··· Exercise material
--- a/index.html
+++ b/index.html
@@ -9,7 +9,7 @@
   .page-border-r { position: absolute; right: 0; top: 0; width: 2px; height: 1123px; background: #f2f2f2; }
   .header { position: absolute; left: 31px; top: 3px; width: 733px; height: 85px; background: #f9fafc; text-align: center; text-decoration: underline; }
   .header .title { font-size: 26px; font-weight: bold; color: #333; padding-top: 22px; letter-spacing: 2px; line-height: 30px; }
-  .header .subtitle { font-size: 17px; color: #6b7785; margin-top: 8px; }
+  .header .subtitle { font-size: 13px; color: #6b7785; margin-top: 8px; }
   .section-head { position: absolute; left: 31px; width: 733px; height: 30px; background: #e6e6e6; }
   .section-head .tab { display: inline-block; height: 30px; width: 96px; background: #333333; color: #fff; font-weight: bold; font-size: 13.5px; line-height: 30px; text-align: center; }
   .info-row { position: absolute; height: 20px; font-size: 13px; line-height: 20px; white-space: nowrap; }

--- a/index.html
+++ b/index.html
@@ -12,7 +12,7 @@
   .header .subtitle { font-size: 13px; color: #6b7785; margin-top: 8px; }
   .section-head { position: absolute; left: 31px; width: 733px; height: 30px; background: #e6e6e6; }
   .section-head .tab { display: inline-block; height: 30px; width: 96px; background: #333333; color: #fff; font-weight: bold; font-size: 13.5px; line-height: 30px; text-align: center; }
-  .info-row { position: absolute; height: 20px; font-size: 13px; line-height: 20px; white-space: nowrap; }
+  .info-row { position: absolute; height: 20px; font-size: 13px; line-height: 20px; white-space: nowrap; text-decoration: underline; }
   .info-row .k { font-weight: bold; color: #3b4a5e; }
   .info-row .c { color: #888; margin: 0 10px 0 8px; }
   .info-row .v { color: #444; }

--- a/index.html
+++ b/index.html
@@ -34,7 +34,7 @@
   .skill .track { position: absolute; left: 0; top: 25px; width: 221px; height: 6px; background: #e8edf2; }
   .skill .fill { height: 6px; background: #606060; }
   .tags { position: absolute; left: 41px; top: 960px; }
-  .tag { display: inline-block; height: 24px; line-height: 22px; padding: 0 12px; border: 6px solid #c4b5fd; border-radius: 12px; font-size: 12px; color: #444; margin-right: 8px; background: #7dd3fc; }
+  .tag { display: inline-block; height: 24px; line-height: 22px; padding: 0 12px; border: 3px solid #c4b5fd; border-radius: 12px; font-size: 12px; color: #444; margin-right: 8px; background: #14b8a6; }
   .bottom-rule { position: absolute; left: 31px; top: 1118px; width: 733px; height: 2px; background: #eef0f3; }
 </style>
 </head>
······
··· Exercise material
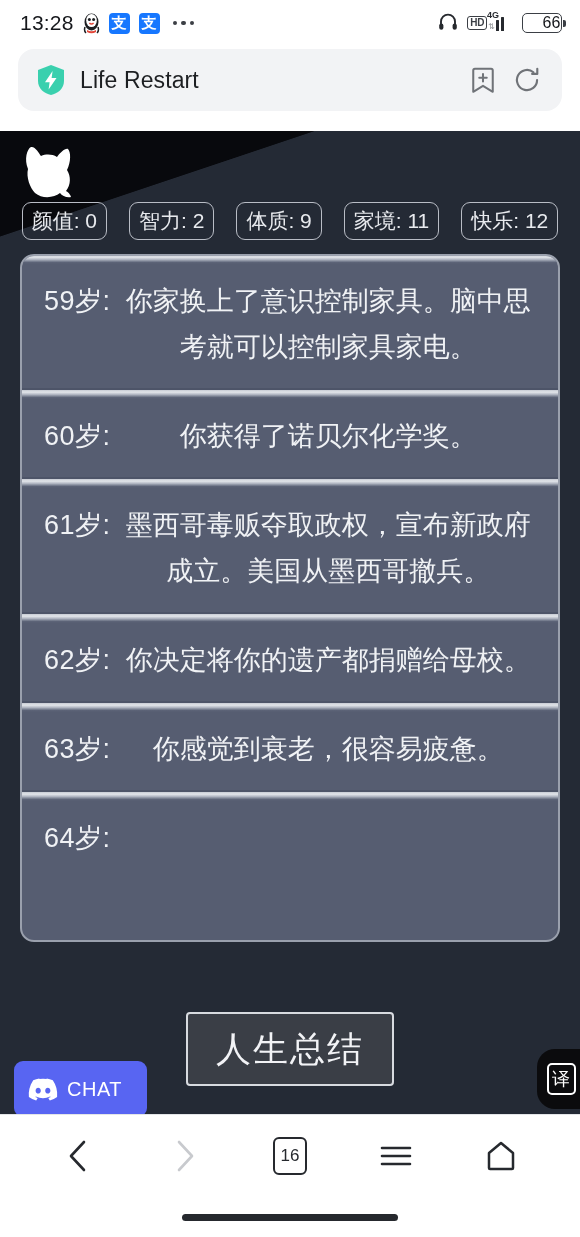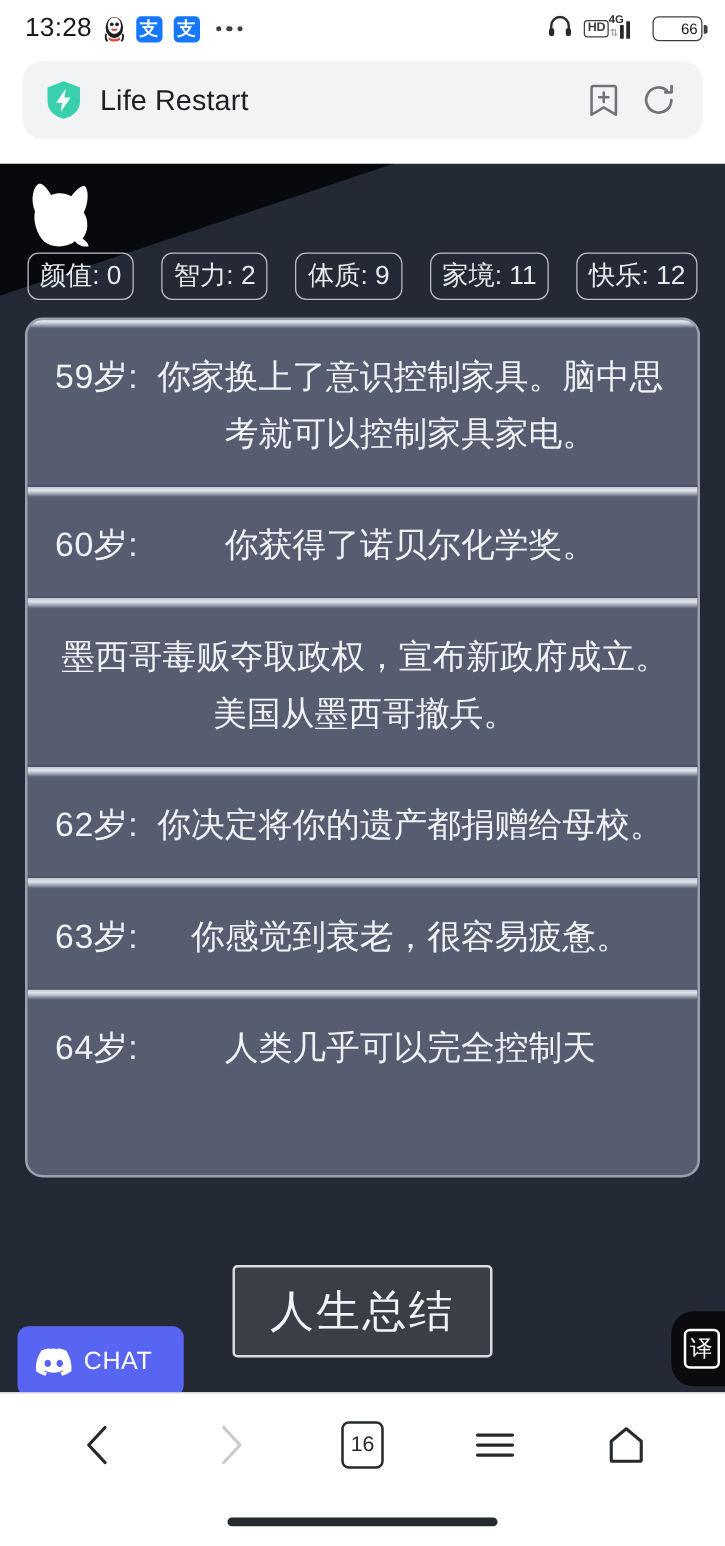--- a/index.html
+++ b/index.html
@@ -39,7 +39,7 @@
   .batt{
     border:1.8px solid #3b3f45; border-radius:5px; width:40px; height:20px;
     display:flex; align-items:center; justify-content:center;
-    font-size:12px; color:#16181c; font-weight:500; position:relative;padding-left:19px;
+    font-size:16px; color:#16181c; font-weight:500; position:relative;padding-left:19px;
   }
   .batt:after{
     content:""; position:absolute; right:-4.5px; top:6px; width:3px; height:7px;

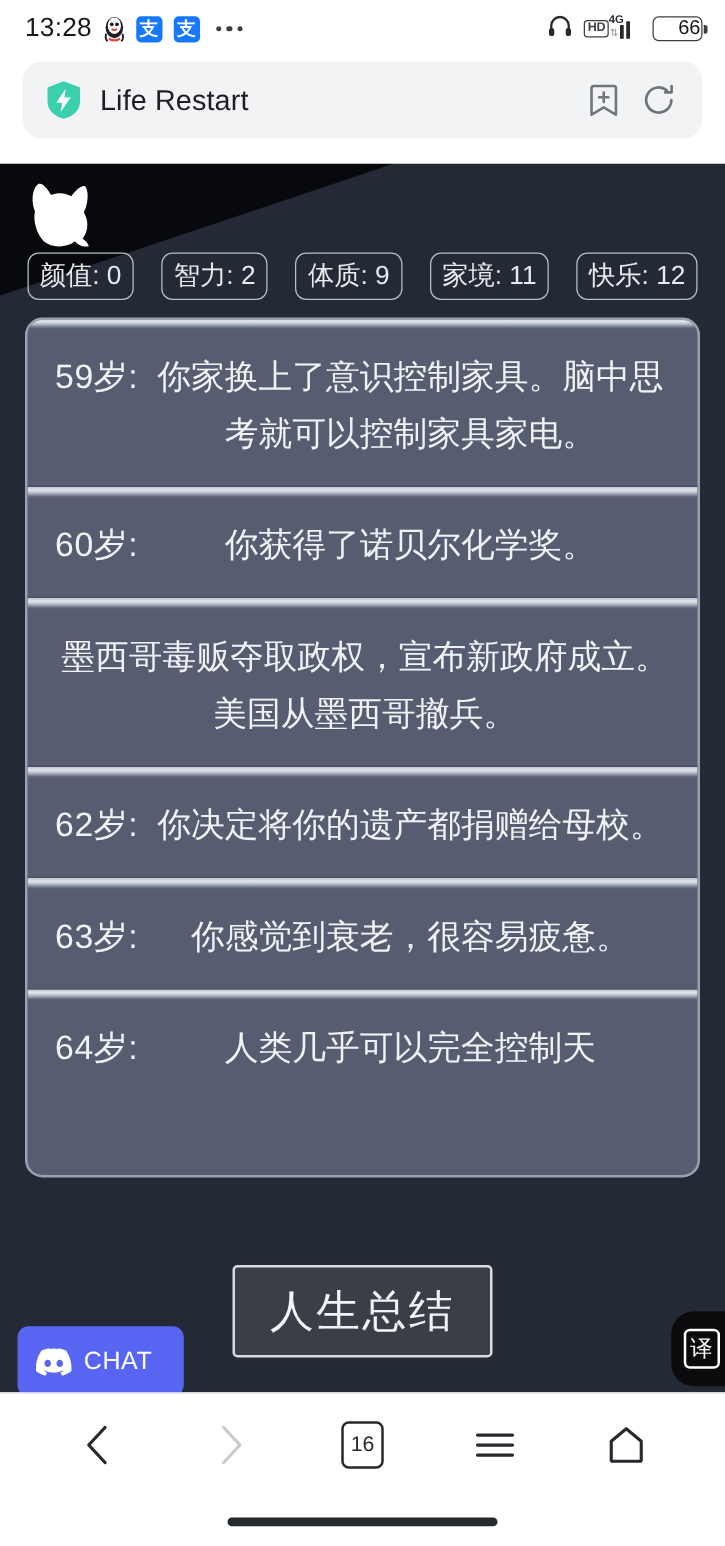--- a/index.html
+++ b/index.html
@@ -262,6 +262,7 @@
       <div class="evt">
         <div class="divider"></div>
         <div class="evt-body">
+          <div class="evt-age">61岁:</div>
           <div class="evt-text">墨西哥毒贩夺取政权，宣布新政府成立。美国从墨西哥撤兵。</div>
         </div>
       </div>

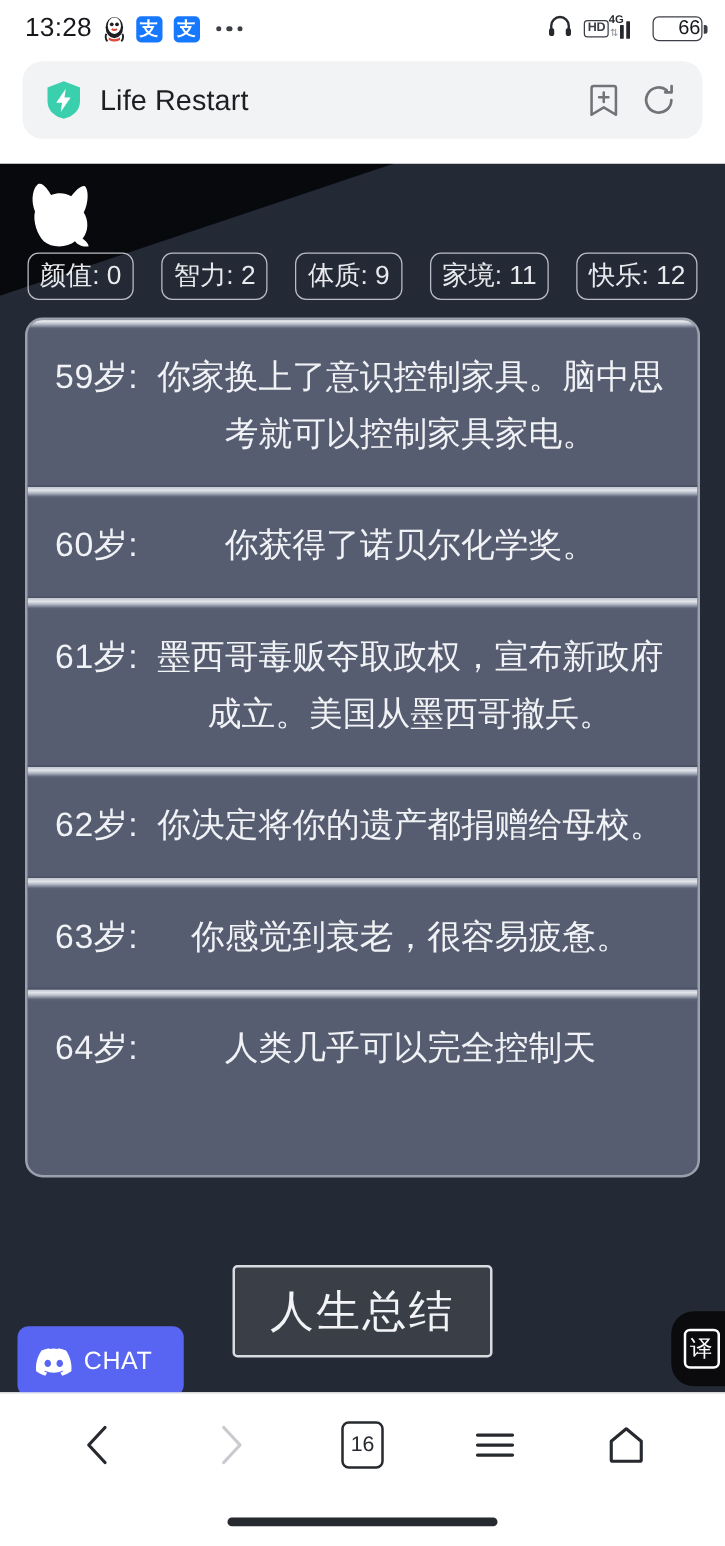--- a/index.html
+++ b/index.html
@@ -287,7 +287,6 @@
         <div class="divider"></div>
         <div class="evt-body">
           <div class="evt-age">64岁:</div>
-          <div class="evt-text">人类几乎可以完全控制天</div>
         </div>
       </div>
······
··· Exercise material
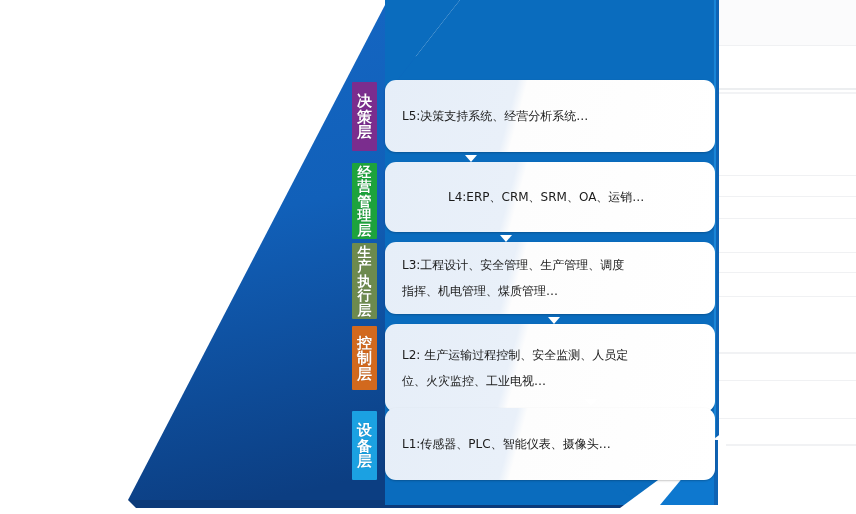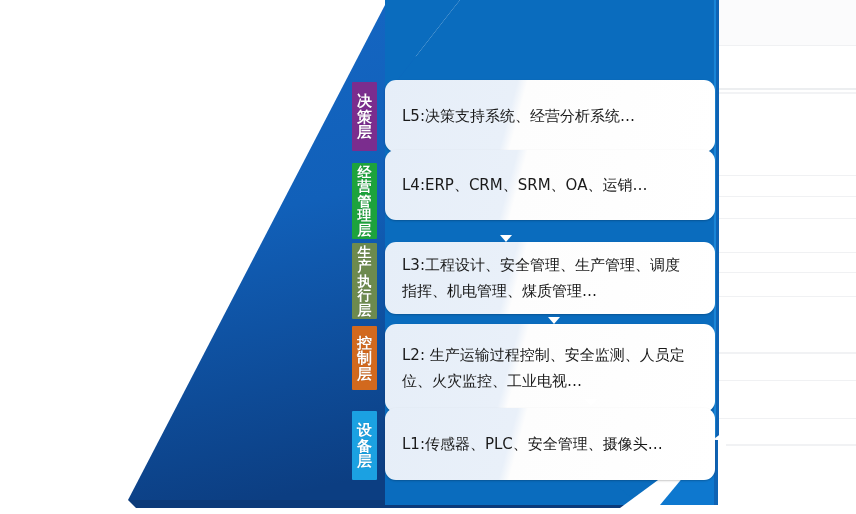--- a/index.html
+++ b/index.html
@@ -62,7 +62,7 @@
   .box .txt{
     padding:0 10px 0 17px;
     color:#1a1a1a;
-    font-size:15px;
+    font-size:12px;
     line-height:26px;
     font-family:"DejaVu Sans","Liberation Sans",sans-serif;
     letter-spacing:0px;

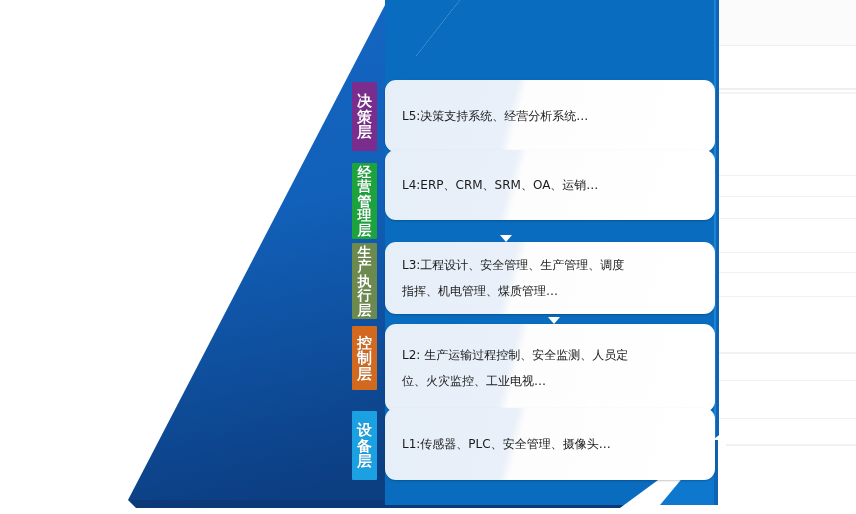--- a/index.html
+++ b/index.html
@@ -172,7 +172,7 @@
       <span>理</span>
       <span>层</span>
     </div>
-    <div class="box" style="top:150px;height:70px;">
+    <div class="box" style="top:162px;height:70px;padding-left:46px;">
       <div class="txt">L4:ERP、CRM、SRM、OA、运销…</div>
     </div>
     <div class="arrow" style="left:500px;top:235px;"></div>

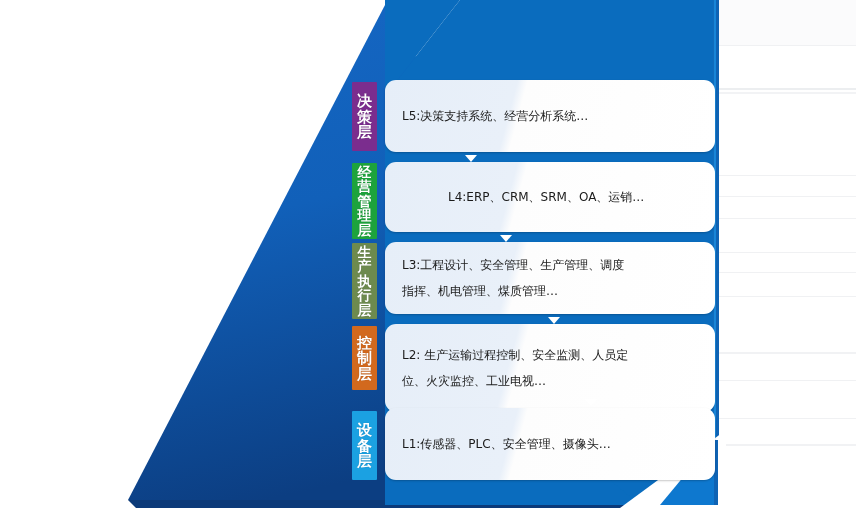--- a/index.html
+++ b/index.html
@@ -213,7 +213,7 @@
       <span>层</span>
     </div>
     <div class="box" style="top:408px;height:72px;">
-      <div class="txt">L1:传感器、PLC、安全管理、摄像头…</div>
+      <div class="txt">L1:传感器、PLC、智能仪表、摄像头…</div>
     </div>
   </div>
······
• [What needs to be done]: From the line containing "bold; color: #3b4a5e;" down to the line containing "12px; border: 6px" in the material above, reproduce every line exactly, including the two end lines.

• [Answer for this exercise]:
   .info-row .k { font-weight: bold; color: #3b4a5e; }
   .info-row .c { color: #888; margin: 0 10px 0 8px; }
   .info-row .v { color: #444; }

--- a/index.html
+++ b/index.html
@@ -34,7 +34,7 @@
   .skill .track { position: absolute; left: 0; top: 25px; width: 221px; height: 6px; background: #e8edf2; }
   .skill .fill { height: 6px; background: #606060; }
   .tags { position: absolute; left: 41px; top: 960px; }
-  .tag { display: inline-block; height: 24px; line-height: 22px; padding: 0 12px; border: 6px solid #c4b5fd; border-radius: 12px; font-size: 12px; color: #444; margin-right: 8px; background: #7dd3fc; }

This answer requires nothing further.